* Work instructions
Without changing a word, repeat the data, and include no pictures.

* Source records
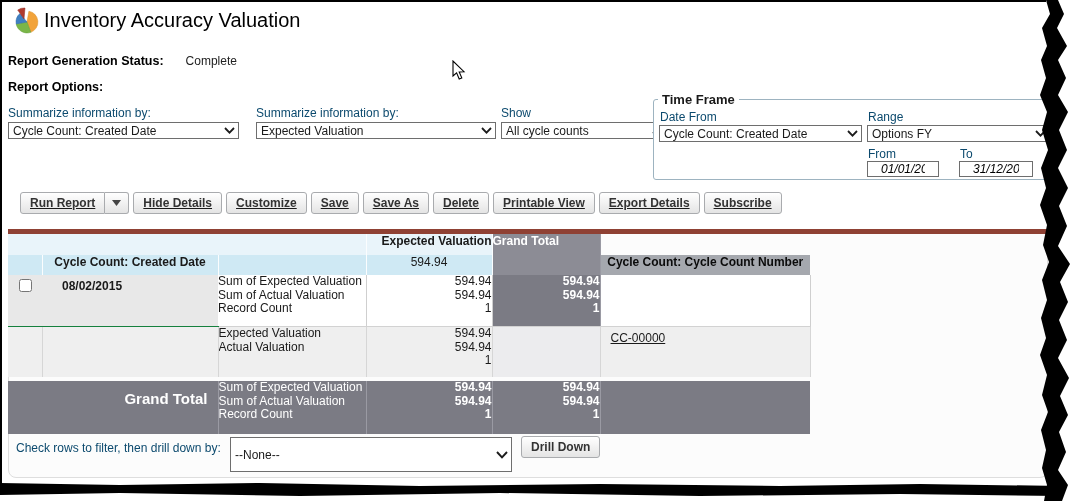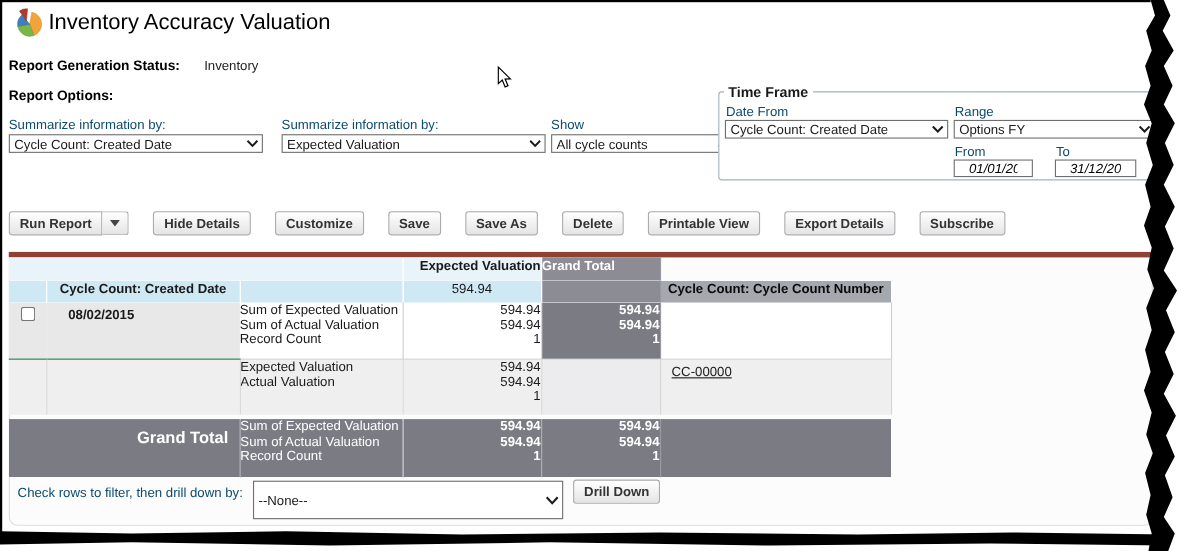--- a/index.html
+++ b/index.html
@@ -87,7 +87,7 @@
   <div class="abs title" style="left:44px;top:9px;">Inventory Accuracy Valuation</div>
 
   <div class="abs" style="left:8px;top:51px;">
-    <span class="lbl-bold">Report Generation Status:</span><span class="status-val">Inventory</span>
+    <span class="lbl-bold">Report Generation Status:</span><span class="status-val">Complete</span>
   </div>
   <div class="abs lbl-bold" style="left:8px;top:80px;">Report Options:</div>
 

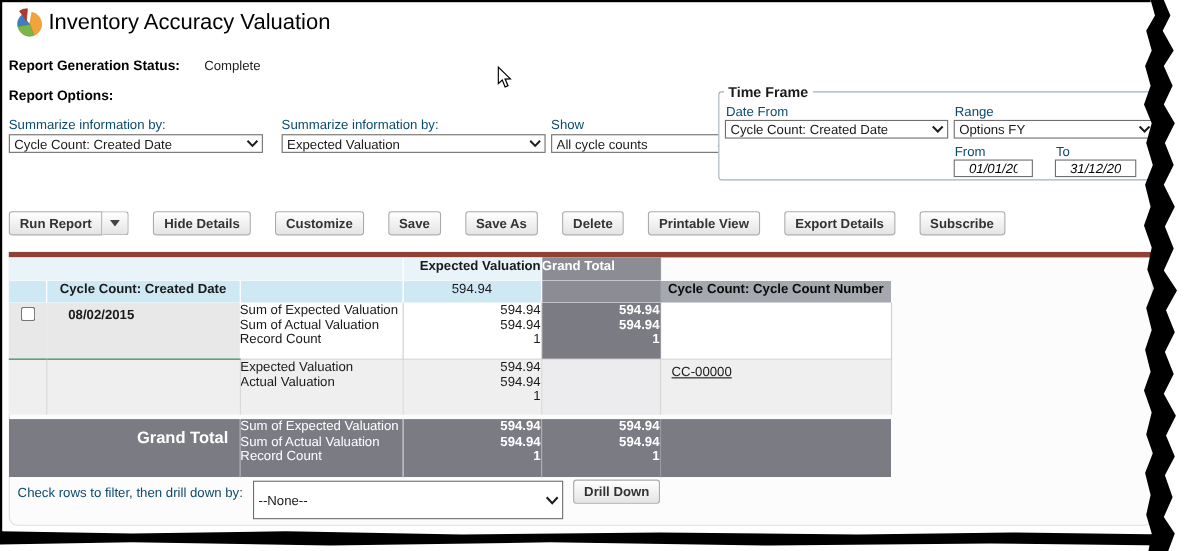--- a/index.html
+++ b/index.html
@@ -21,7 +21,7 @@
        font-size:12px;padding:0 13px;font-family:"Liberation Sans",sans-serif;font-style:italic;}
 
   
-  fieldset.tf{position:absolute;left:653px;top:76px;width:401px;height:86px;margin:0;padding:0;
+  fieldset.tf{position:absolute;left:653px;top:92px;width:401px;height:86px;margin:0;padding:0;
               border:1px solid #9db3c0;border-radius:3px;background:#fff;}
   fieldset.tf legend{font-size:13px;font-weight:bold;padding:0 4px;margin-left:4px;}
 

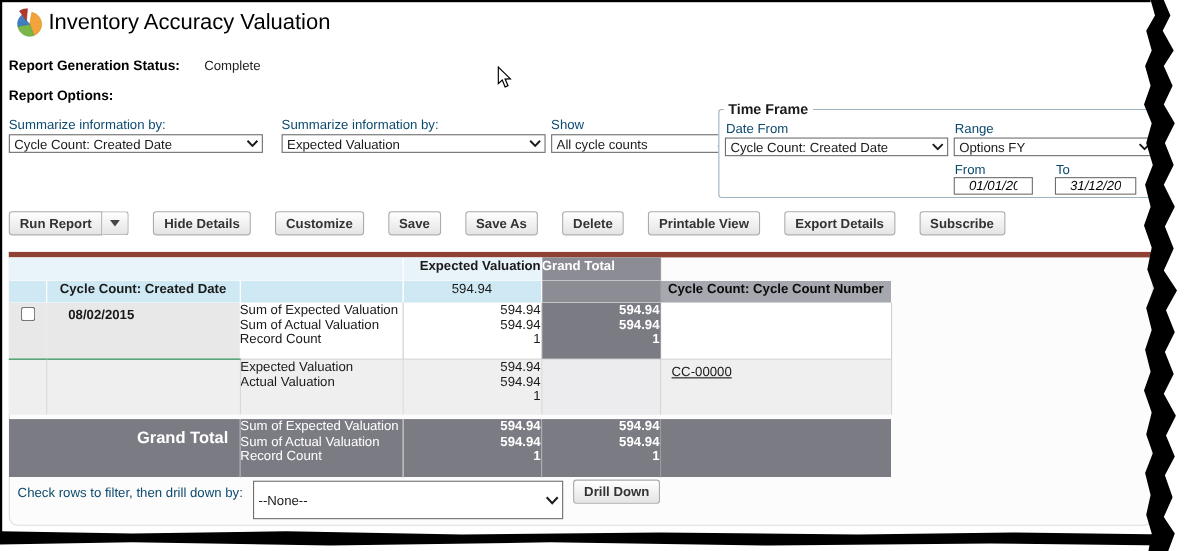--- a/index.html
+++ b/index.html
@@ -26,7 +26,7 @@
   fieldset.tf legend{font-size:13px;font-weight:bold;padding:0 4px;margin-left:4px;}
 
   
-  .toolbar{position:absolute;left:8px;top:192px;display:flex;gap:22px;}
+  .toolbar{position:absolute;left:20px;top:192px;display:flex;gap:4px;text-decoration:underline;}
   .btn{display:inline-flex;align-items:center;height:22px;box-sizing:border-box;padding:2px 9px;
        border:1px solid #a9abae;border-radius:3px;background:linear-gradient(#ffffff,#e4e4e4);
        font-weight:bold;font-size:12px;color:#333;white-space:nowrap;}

* Result of this exercise
--- a/index.html
+++ b/index.html
@@ -87,7 +87,7 @@
   <div class="abs title" style="left:44px;top:9px;">Inventory Accuracy Valuation</div>
 
   <div class="abs" style="left:8px;top:51px;">
-    <span class="lbl-bold">Report Generation Status:</span><span class="status-val">Inventory</span>
+    <span class="lbl-bold">Report Generation Status:</span><span class="status-val">Complete</span>
   </div>
   <div class="abs lbl-bold" style="left:8px;top:80px;">Report Options:</div>
 

--- a/index.html
+++ b/index.html
@@ -21,7 +21,7 @@
        font-size:12px;padding:0 13px;font-family:"Liberation Sans",sans-serif;font-style:italic;}
 
   
-  fieldset.tf{position:absolute;left:653px;top:76px;width:401px;height:86px;margin:0;padding:0;
+  fieldset.tf{position:absolute;left:653px;top:92px;width:401px;height:86px;margin:0;padding:0;
               border:1px solid #9db3c0;border-radius:3px;background:#fff;}
   fieldset.tf legend{font-size:13px;font-weight:bold;padding:0 4px;margin-left:4px;}
 

--- a/index.html
+++ b/index.html
@@ -26,7 +26,7 @@
   fieldset.tf legend{font-size:13px;font-weight:bold;padding:0 4px;margin-left:4px;}
 
   
-  .toolbar{position:absolute;left:8px;top:192px;display:flex;gap:22px;}
+  .toolbar{position:absolute;left:20px;top:192px;display:flex;gap:4px;text-decoration:underline;}
   .btn{display:inline-flex;align-items:center;height:22px;box-sizing:border-box;padding:2px 9px;
        border:1px solid #a9abae;border-radius:3px;background:linear-gradient(#ffffff,#e4e4e4);
        font-weight:bold;font-size:12px;color:#333;white-space:nowrap;}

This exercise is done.